Now seething with rage. I got out my phone and turned it on. Ignoring messages and notifications, I found Elaine’s business card and typed - got your book. know about the $20,000 YOU OWE ME. my 19th birthday tomorrow, meet ya out the front of The Red Garter at 12”. Shit almost pressed send! It’s already 3am. I’m 19 and I’ve changed my mind... I pressed ‘delete’.
I collected up the photos, letters, business cards and the bits of flowers that had fallen out, I placed them back in roughly the right order, then tightly wrapped the black leather thong around and around, afraid that all that bad energy might leak out and get me. I was still wearing the stupid red garter that all us girls had to wear. Pulling it off and I sprung it over the book. Perfect. Beside my bed was the iconic photo of Mum performing in Japan, suddenly I realised that she was holding the same, kimono silk drawstring bag. Bastards! I felt so bad for Mum. Ever so gently I kissed her photo and put it in her bag.

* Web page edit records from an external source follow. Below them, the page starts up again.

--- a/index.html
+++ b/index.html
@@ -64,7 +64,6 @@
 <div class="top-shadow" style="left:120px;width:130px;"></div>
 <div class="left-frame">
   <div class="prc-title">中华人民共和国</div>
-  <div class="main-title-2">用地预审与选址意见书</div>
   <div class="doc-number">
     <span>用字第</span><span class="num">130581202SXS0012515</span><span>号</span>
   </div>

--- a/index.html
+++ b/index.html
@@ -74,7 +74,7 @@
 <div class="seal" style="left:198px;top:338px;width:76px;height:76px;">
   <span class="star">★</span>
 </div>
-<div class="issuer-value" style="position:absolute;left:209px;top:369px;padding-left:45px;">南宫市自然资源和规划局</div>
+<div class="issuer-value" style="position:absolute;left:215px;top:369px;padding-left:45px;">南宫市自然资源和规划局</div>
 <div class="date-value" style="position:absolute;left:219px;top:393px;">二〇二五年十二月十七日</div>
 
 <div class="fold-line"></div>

Then singing the song she used to sing to me, I placed the bag against my heart.
The moon spins around the earth,
The earth spins around the sun,
My love spins a silver thread around your heart.
From now on, I’m keeping Mum close.
I packed my backpack in time zero... I didn’t have much. With my pack on and mum’s guitar in hand, and the book and a box of redhead matches in the other, I strode outside.

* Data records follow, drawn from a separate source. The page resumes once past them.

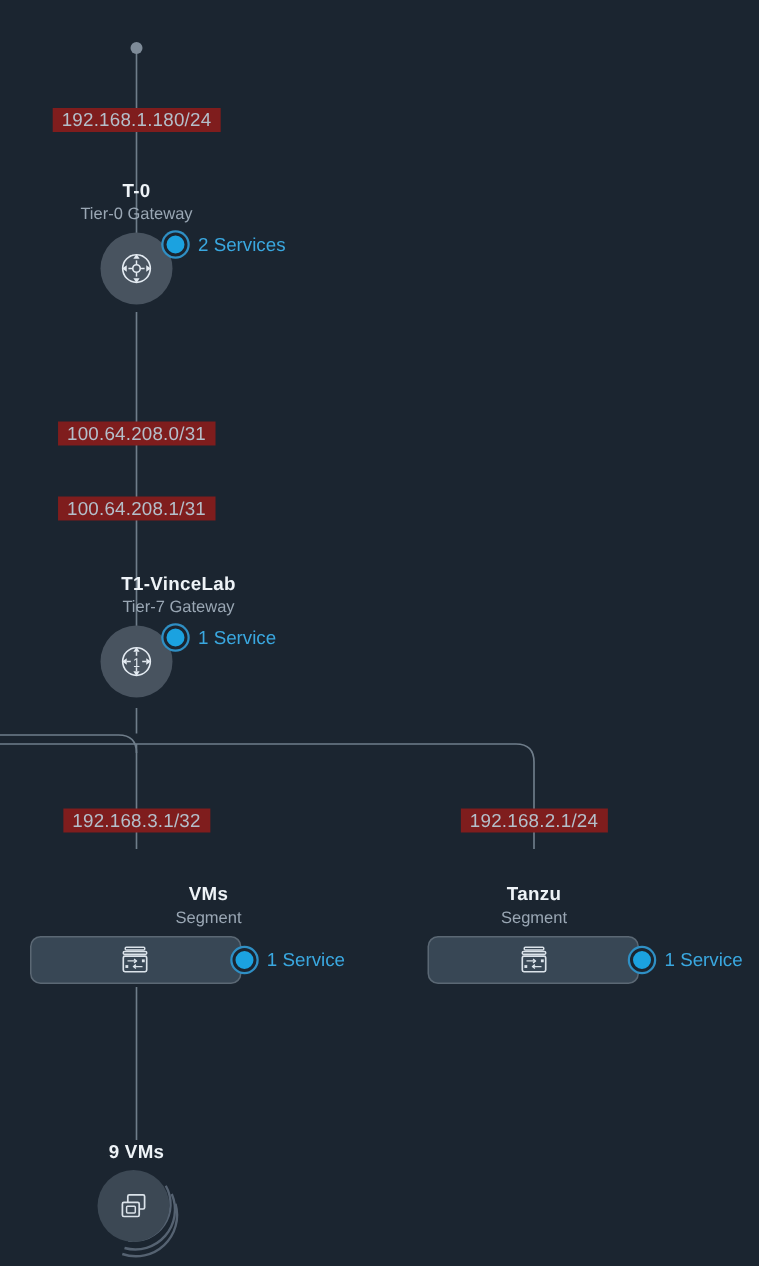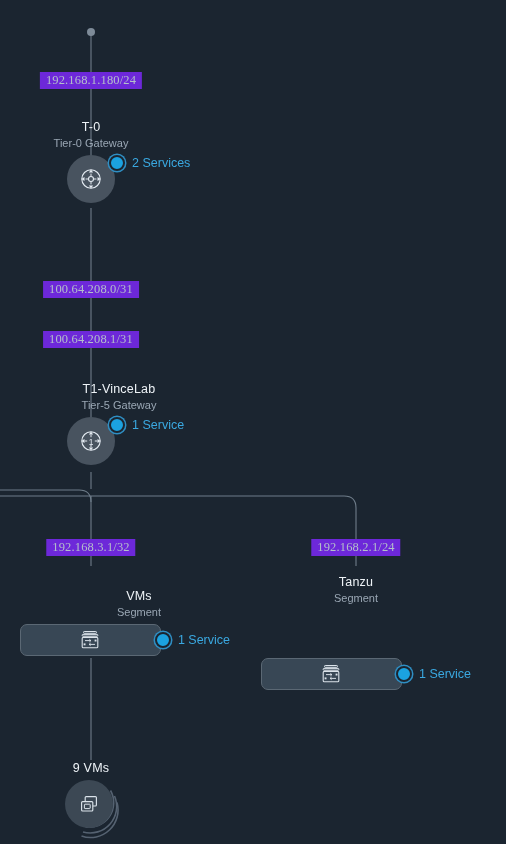--- a/index.html
+++ b/index.html
@@ -43,9 +43,8 @@
     letter-spacing: .15px;
     white-space: nowrap;
     transform: translateX(-50%);
-    background: #6d28d9;
+    background: #7f1d1d;
     padding: 1px 6px;
-    font-family: Liberation Serif, serif;
   }
 
   

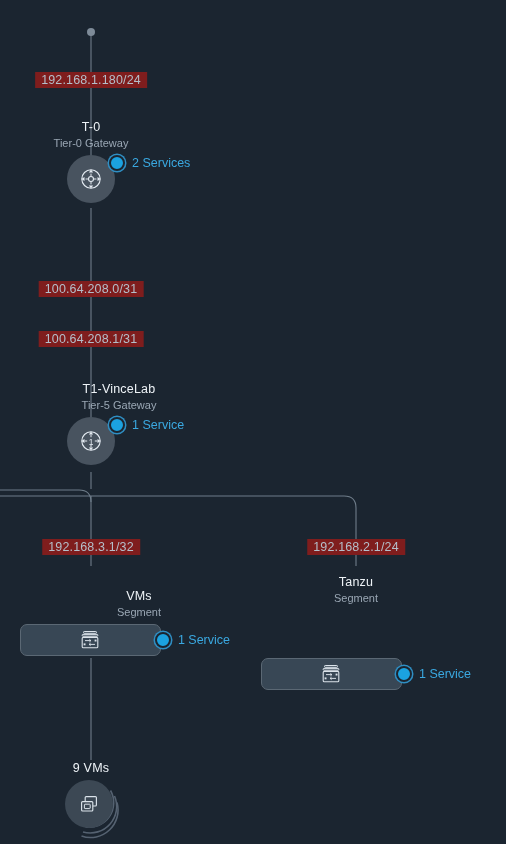--- a/index.html
+++ b/index.html
@@ -50,7 +50,7 @@
   
   .node-title {
     font-size: 12.5px;
-    font-weight: normal;
+    font-weight: bold;
     color: #eef3f7;
     letter-spacing: .2px;
     white-space: nowrap;

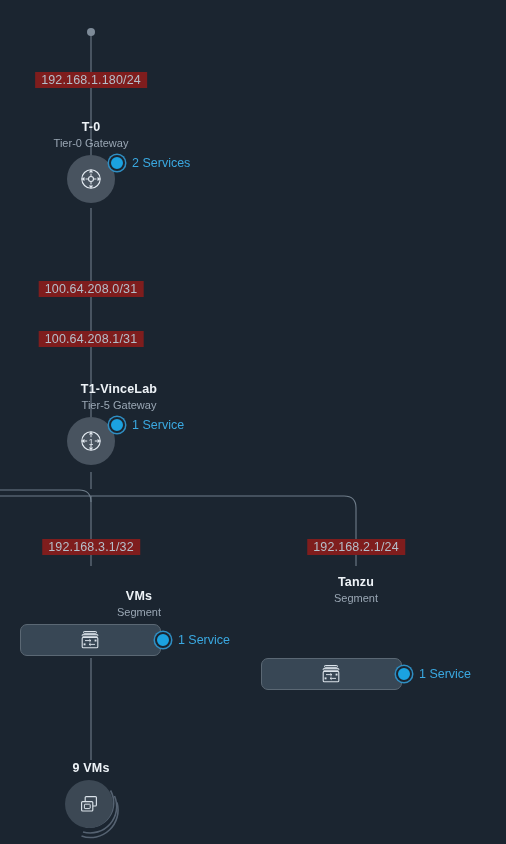--- a/index.html
+++ b/index.html
@@ -225,7 +225,7 @@
 <div class="node" style="left:0px; top:382px; width:182px; align-items:flex-start;">
   <div style="width:182px; text-align:center;padding-left:28px;">
     <div class="node-title">T1-VinceLab</div>
-    <div class="node-sub">Tier-5 Gateway</div>
+    <div class="node-sub">Tier-7 Gateway</div>
   </div>
   <div class="gw-row" style="margin-left:67px;">
     <div class="gw-circle">

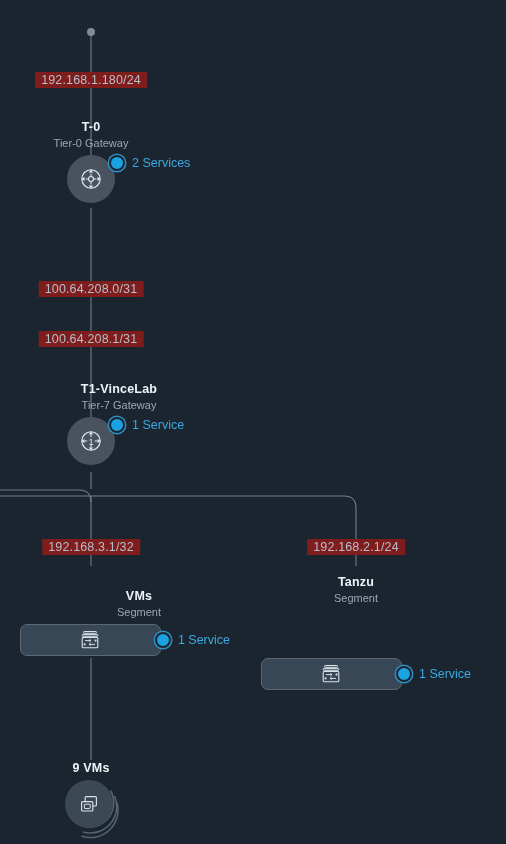--- a/index.html
+++ b/index.html
@@ -287,7 +287,7 @@
 
 <span class="ip-label" style="left:356px; top:539px;">192.168.2.1/24</span>
 
-<div class="node" style="left:265px; top:575px; width:182px; align-items:center;gap:48px;">
+<div class="node" style="left:265px; top:589px; width:182px; align-items:flex-start;">
   <div style="width:182px; text-align:center;">
     <div class="node-title">Tanzu</div>
     <div class="node-sub">Segment</div>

The air was still fresh. Birds were waking and the sky was a soft purple with streaks of pink as the sun was still hiding beneath the dark-red horizon. I felt the urge to hum the traditional tune my mother sang to greet the dawn. I didn’t know her language but I could feel its rhythm stirring my soul. I put the guitar down and made a shallow depression in the red earth. The acrid smell of the match igniting excited me. I held it to the parchment...but it went out. Easing out from the edge the She Owes Me letter, I lit it and the parchment caught. Writhing like a captured snake the smell of burning leather was deliciously familiar and comforting. Then an old memory flashed to mind, I remembered going with mum back to her people when I was four. The smell of this old moleskine burning, reconnected me to the vision of my grandma and aunties doing a cook up. But most of all, it refreshed the memory of my mother’s smile.
Smiling, I picked up my guitar, and as I walked barefoot to the Greyhound bus station, the morning sun rose gently warming my back and lighting the way to my people in the west. I passed by the door of The Red Garter and sang out at the top of my voice, ”I’m a singer and you won’t be seeing me for dust!.”